* **INSTRUCTIONS FOR THE TASK**: Your task is to retype, exactly and only, the lines from the one containing "所得・富等に課される経常税, 21年度: 223000 -> 280000" to the final line of the entries, leaving out all pictures.

Structured diff data
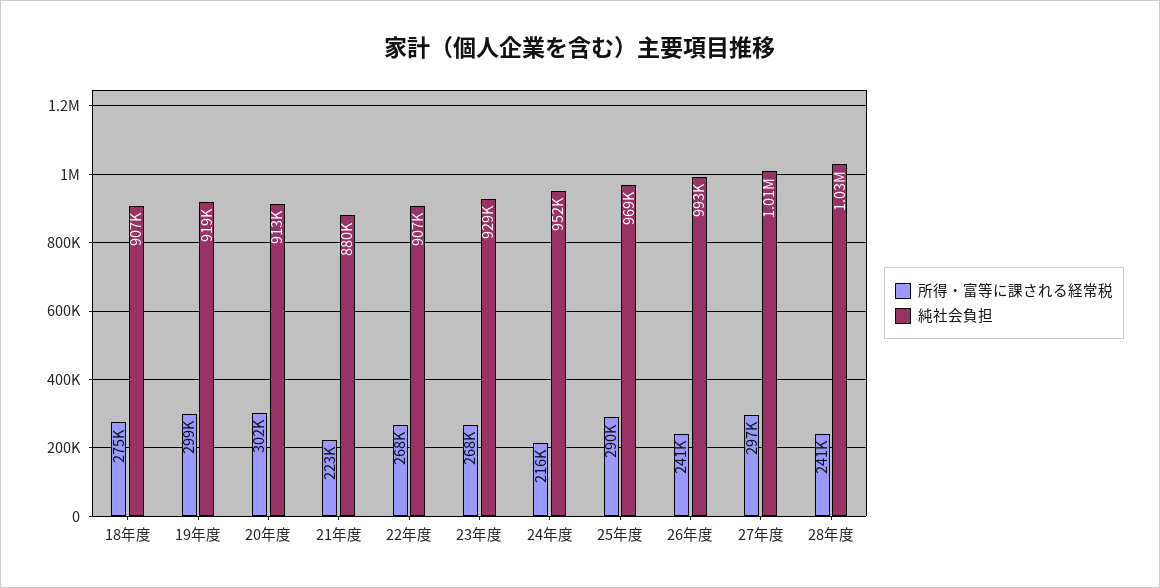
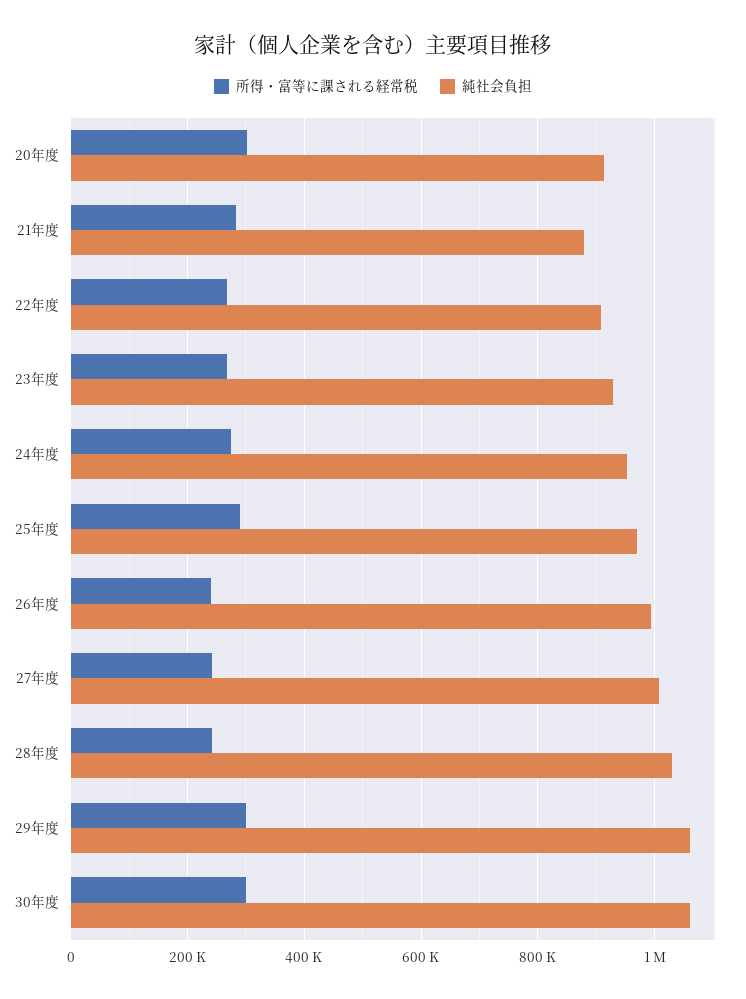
所得・富等に課される経常税, 18年度: 275000 -> none
純社会負担, 18年度: 907000 -> none
所得・富等に課される経常税, 19年度: 299000 -> none
純社会負担, 19年度: 919000 -> none
所得・富等に課される経常税, 21年度: 223000 -> 280000
所得・富等に課される経常税, 24年度: 216000 -> 280000
所得・富等に課される経常税, 27年度: 297000 -> 240000
所得・富等に課される経常税, 29年度: none -> 300000
純社会負担, 29年度: none -> 1060000
所得・富等に課される経常税, 30年度: none -> 300000
純社会負担, 30年度: none -> 1060000

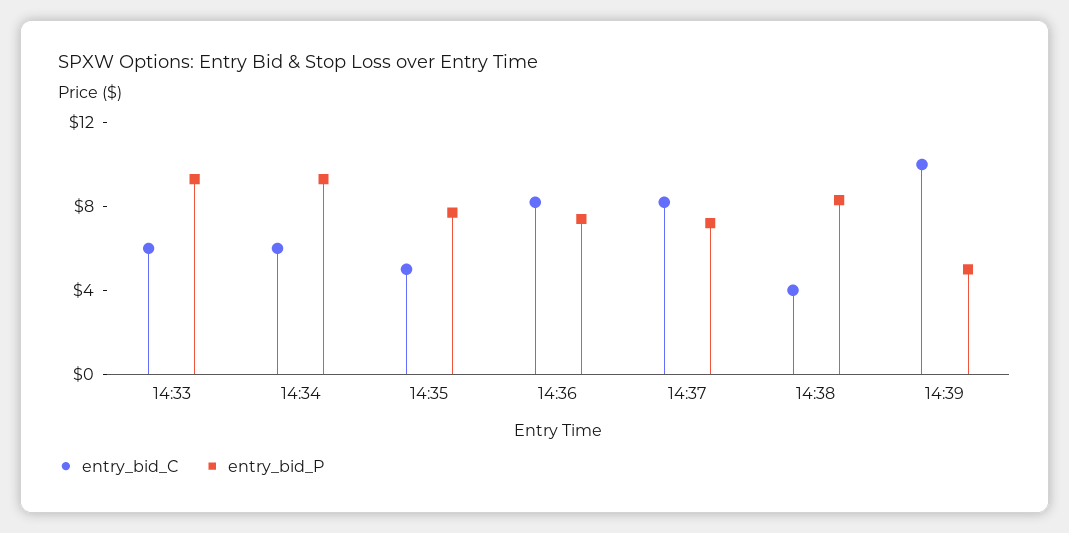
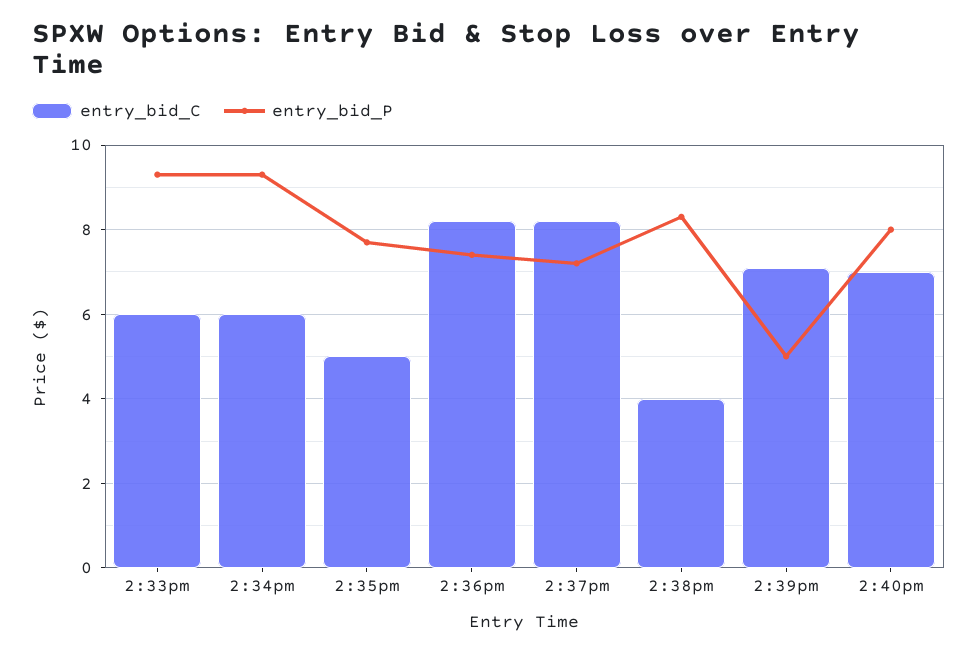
entry_bid_C, 14:39: 10 -> 7
entry_bid_C, 2:40pm: none -> 7
entry_bid_P, 2:40pm: none -> 8

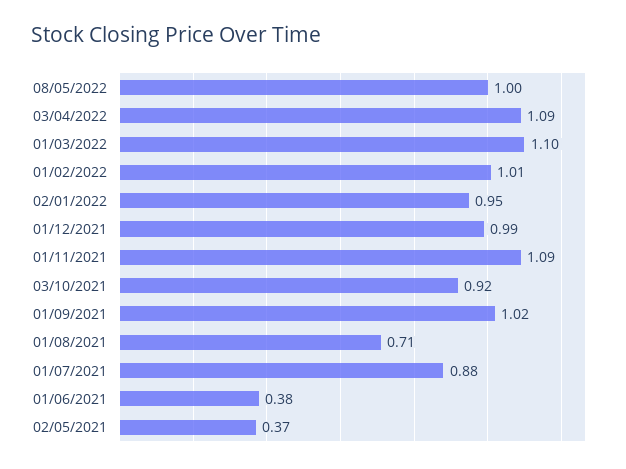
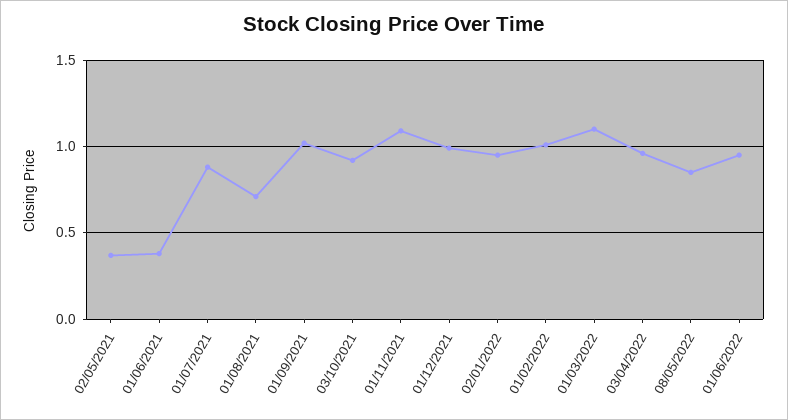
08/05/2022: 1 -> 0.85
03/04/2022: 1.09 -> 0.95
01/06/2022: none -> 0.95

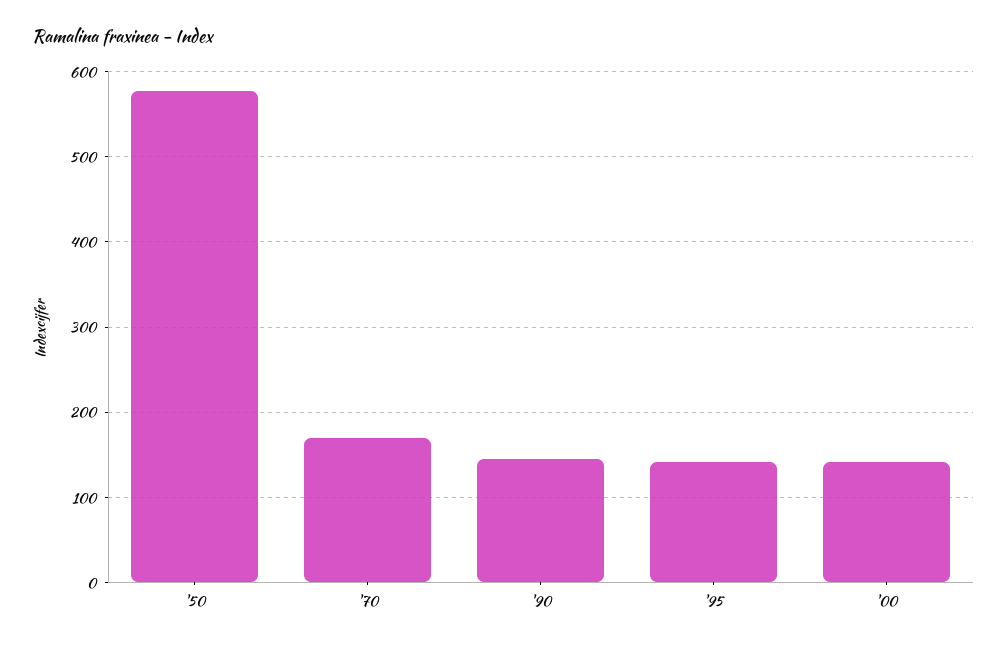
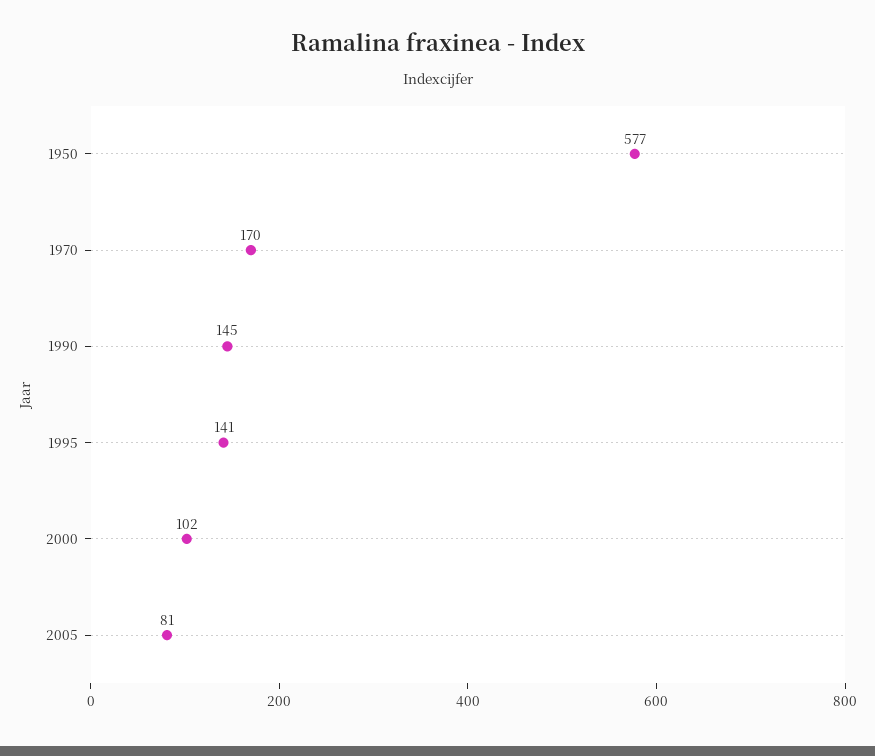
'00: 140 -> 102
2005: none -> 81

* **SOLUTION FOR THIS TASK**:
所得・富等に課される経常税, 21年度: 223000 -> 280000
所得・富等に課される経常税, 24年度: 216000 -> 280000
所得・富等に課される経常税, 27年度: 297000 -> 240000
所得・富等に課される経常税, 29年度: none -> 300000
純社会負担, 29年度: none -> 1060000
所得・富等に課される経常税, 30年度: none -> 300000
純社会負担, 30年度: none -> 1060000

entry_bid_C, 14:39: 10 -> 7
entry_bid_C, 2:40pm: none -> 7
entry_bid_P, 2:40pm: none -> 8

08/05/2022: 1 -> 0.85
03/04/2022: 1.09 -> 0.95
01/06/2022: none -> 0.95

'00: 140 -> 102
2005: none -> 81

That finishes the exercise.